The first part reasons about the board state: the collection of possible boards is updated based on the results of the opponent’s move at the beginning of the agent’s turn. Then, it selects a sense location to achieve the maximum expected reduction in number of boards. The assumed probability distribution is uniform across the collection. Testing found that this strategy was slightly more effective than choosing the sense that minimized the number of remaining boards in the worst case, while both strategies resulted in an order of magnitude fewer boards than heuristic strategies. Finally, the result of the agent’s move is used to eliminate impossible boards. This is the Observer class in the GameState.py file.
The second part of the agent utilizes a neural network trained to return a probability distribution over actions and a value estimate for a single chess board. The approach involves evaluating the agent on some or all of the boards, and then combining the results. The high level agent is encoded in our agent file, while network and MCTS code is in the alphaZero folder.
We use an 18x8x8 representation of the board state. The first 12 channels represent the position of the different pieces, and the remaining channels represent the current turn, ability to castle and ability to capture en passant. The network resembles that used by AlphaZero, with 2 convolutional layers, followed by 10 residual layers, and an output layer that outputs both a value estimate for the current board and a probability distribution over possible actions as a 4273-length linear embedding that encodes all possible actions on a chess board, along with promotions and a None move.
Playing the game
The first step while running inference using our agent is to check every board for winning moves; there is no need to ask the network about boards that have one. Additionally, the agent is able to determine if there is a single move that, with the rules of blind chess related to sliding moves, will result in taking the enemy king on every board. If there is, it just returns that action rather than using the network. Boards without winning moves are unsolved and need to be analyzed.
During startup, the agent times how long it takes to analyze a board, so during each turn it computes how many boards it has time to analyze and randomly samples boards from the collection. We implemented a several strategies for picking moves and combining them across boards. The fastest way to get a move for a single board (allowing us to analyze more boards) is to use the network policy output directly. Alternate approaches involved performing proper MCTS guided by the network, with or without an augmentation of the value function via Stockfish analysis. Once a distribution over actions is obtained for each board, we can combine those policies by computing the most likely action in each state, and then choosing the most common best action. Alternatively, we can average the action distributions and then sample from that distribution (or select the most likely action). The submitted agent uses MCTS with 100 sims (and no Stockfish), picks the most likely action for each board, and combines actions by picking the most common action.
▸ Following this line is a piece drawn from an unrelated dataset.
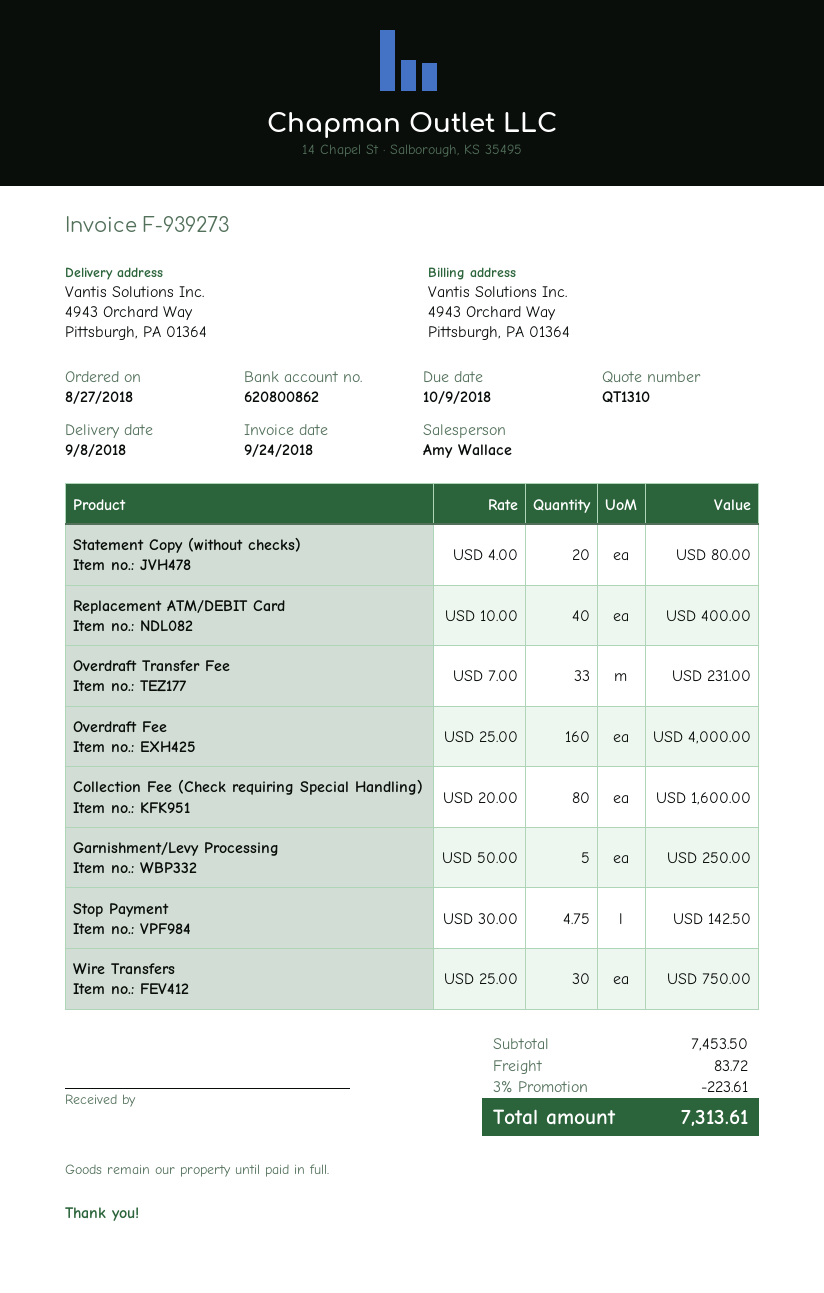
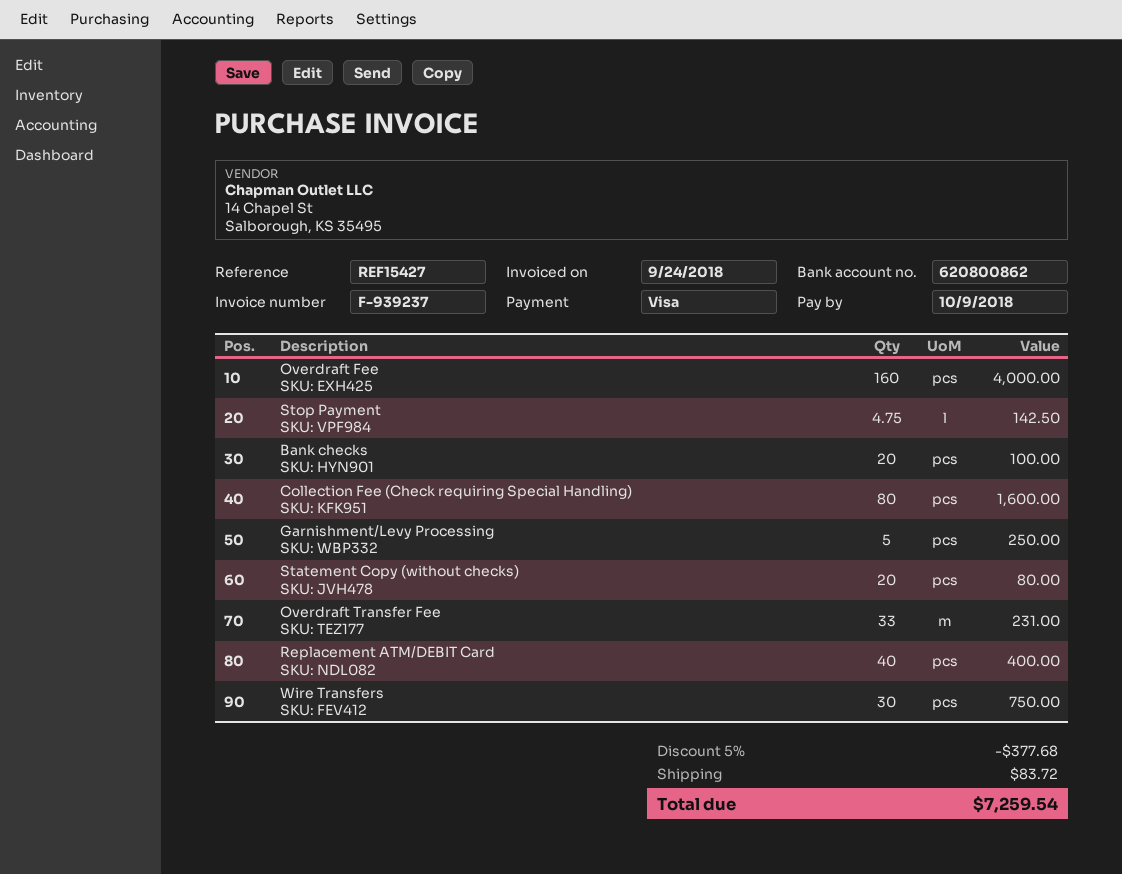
invoice number: F-939273 -> F-939237
Bank checks: none -> 20 for 100.00
discount: 3% = 223.61 -> 5% = 377.68
total: 7313.61 -> 7259.54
The neural network was NOT trained using self-play. Instead, the network (using MCTS with 1600 simulations as in Silver et al.) played against Stockfish (using 1 second per move), then updated based on actions from both sides. Games (and simulations) ended with a win by one side, or by draw via any draw rule (except three-fold repetition). In a change from true chess rules, a null move was allowed unless the current player was in check.
Takeaways
Coming up with a reasonable probabilistic opponent model is very hard, and probably deserved more attention than we gave it. We decided early on to not really have an opponent model because we couldn’t come up with a reasonable one, with the result being that we treated every board state as being equally likely (even if there were multiple paths to it). Better weighting on the likelihood of board states would probably have helped reduce the number of boards and improved our ability to win (though not necessarily against random).
In general, this project reinforced that reasoning about uncertainty is just really computationally expensive. The performance difference from using a better observation strategy was stark, because it was pretty much impossible to analyze every board state that MIGHT exist. Keeping the set as small as possible reduced the chances of not analyzing the true board state and missing something important. Similarly, we elected to forego “smart” strategies that integrate sensing and moving, since there wasn’t enough compute to systematically analyze moves conditioned on a single sense, let alone more than one.
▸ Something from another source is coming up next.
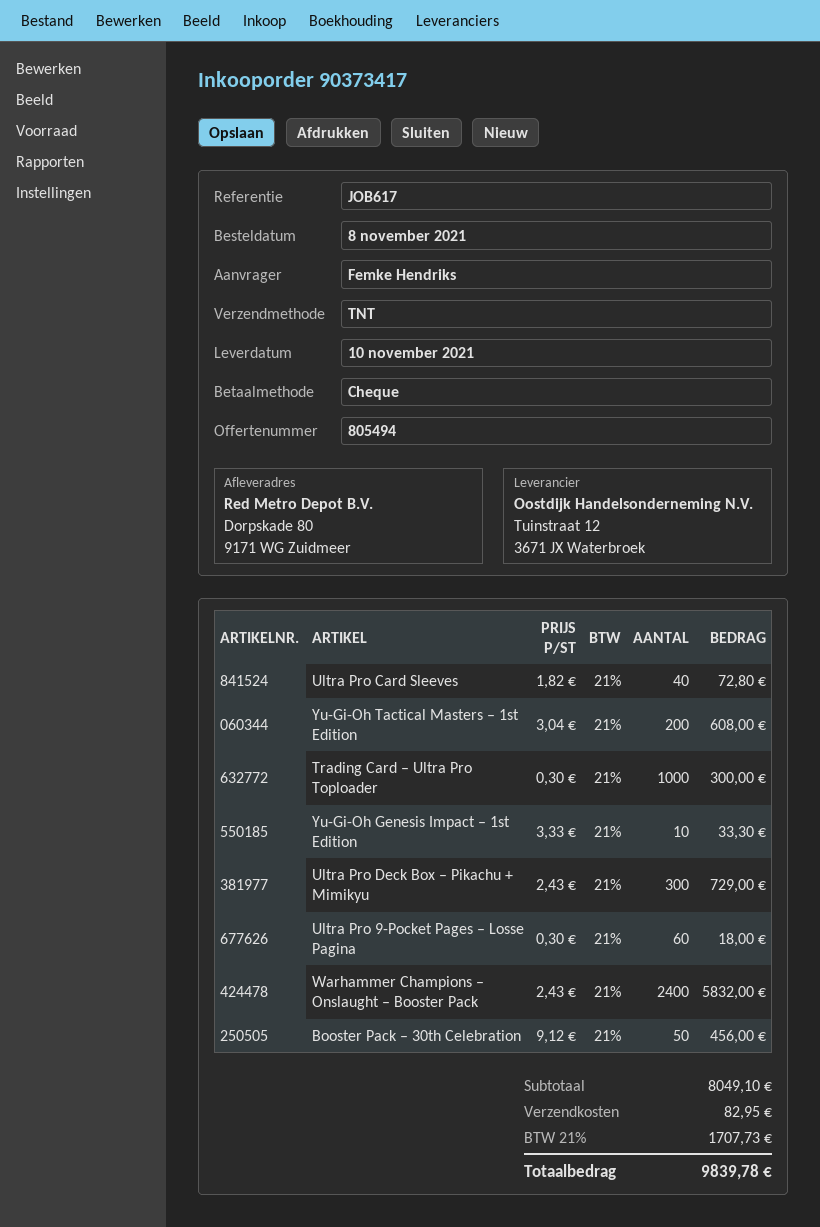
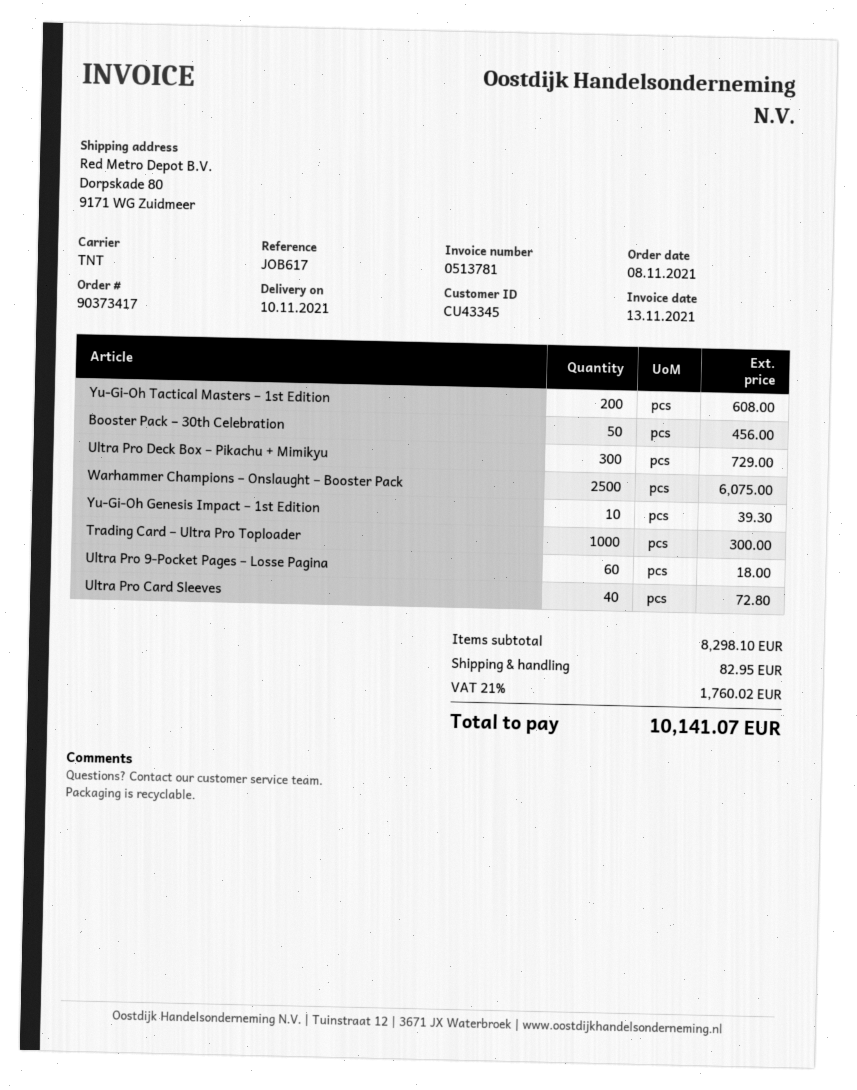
Yu-Gi-Oh Genesis Impact – 1st Edition: 10 for 33.30 -> 10 for 39.30
Warhammer Champions – Onslaught – Booster Pack: 2400 for 5832.00 -> 2500 for 6075.00
subtotal: 8049.10 -> 8298.10
tax: 21% = 1707.73 -> 21% = 1760.02
total: 9839.78 -> 10141.07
Self-play reinforcement learning requires tons of data just to get to a minimum level of competence. We went with playing against Stockfish because we found that the self-play games just were not ending, since the network didn’t understand how to win a game. Additionally, a game that ends in a draw doesn’t provide much in the way of information to learn from. These facts combined to make initial learning extremely slow. Playing against Stockfish helped improve training time (since games ended quickly), as well as network performance (since games were of higher quality, at least from one player). Our best model right now, as shown in Figure \ref{fig:loss}, has been training for about a week on example moves from an agent that plays 10 games in parallel each training iteration, with similar hyperparameters that AlphaGo Zero used. However, it still hasn’t learnt to capture an opponent piece definitively. We suspect a lot more training is required for the agent to reach a competent state.
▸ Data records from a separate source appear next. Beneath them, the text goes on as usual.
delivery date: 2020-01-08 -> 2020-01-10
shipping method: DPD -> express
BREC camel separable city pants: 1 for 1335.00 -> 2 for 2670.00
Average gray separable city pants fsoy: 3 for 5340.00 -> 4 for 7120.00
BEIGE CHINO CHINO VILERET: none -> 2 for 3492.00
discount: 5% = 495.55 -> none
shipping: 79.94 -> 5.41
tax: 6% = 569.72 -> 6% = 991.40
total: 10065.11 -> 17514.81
Initially, we implemented a regular MCTS tree search where we would run a rollout against any new state that was encountered to try and reach a terminal state. We would then backpropagate values to all the nodes based on rewards from this state. However, reaching terminal states in the game of chess seemed to take a really long time, and we switched approaches to implement the method adopted by AlphaZero where each simulation proceeds by selecting at each state, a move a with low visit count, high move probability and high value according to the current neural network, which is then backpropagated up the tree. We use a modified UCB score to determine the best action to be taken from a state.
One thing that might have been interesting to explore is the idea that a value function is a much less complicated function than a policy. The latest version of Stockfish uses a tiny neural network to represent its evaluation function; perhaps if we had foregone a policy network and simply tried to train a value network for use in Alpha-Beta search, we would have had more success in training (since smaller networks need less data). However that didn’t seem to be in the spirit of the rules.
Policy Loss vs Steps |
Value Loss vs Steps |
References
-
Mastering Chess and Shogi by Self-Play with a General Reinforcement Learning Algorithm: https://arxiv.org/pdf/1712.01815.pdf
-
Strangefish: https://github.com/ginop/reconchess-strangefish
-
Simple AlphaZero: https://web.stanford.edu/~surag/posts/alphazero.html
Individual Contributions
Geordan: I handled the reasoning about uncertainty aspects of the agent. I designed the sensing strategy based on the approach used by Strangefish. However, Strangefish used a more complicated strategy that tried to estimate how impactful the sense result would be on the move it would decide on, something we decided was not computationally feasible for us. Furthermore, the board reduction component of their strategy was actually implemented wrong. I also wrote the observer that uses information about move results to update the set of possible boards and the various agent level strategies used to leverage the neural network’s chess playing to play RBMC. I wrote the code to determine if the current set of boards admits a single guaranteed win move. I also augmented the MCTS with the ability to recognize when a state has been reached along multiple paths, allowing it to backpropagate information gained in previous simulations. Finally, I ran hundreds of games of our agent against random in debug mode to identify and fix edge cases, as well as to compare the effectiveness of various strategies.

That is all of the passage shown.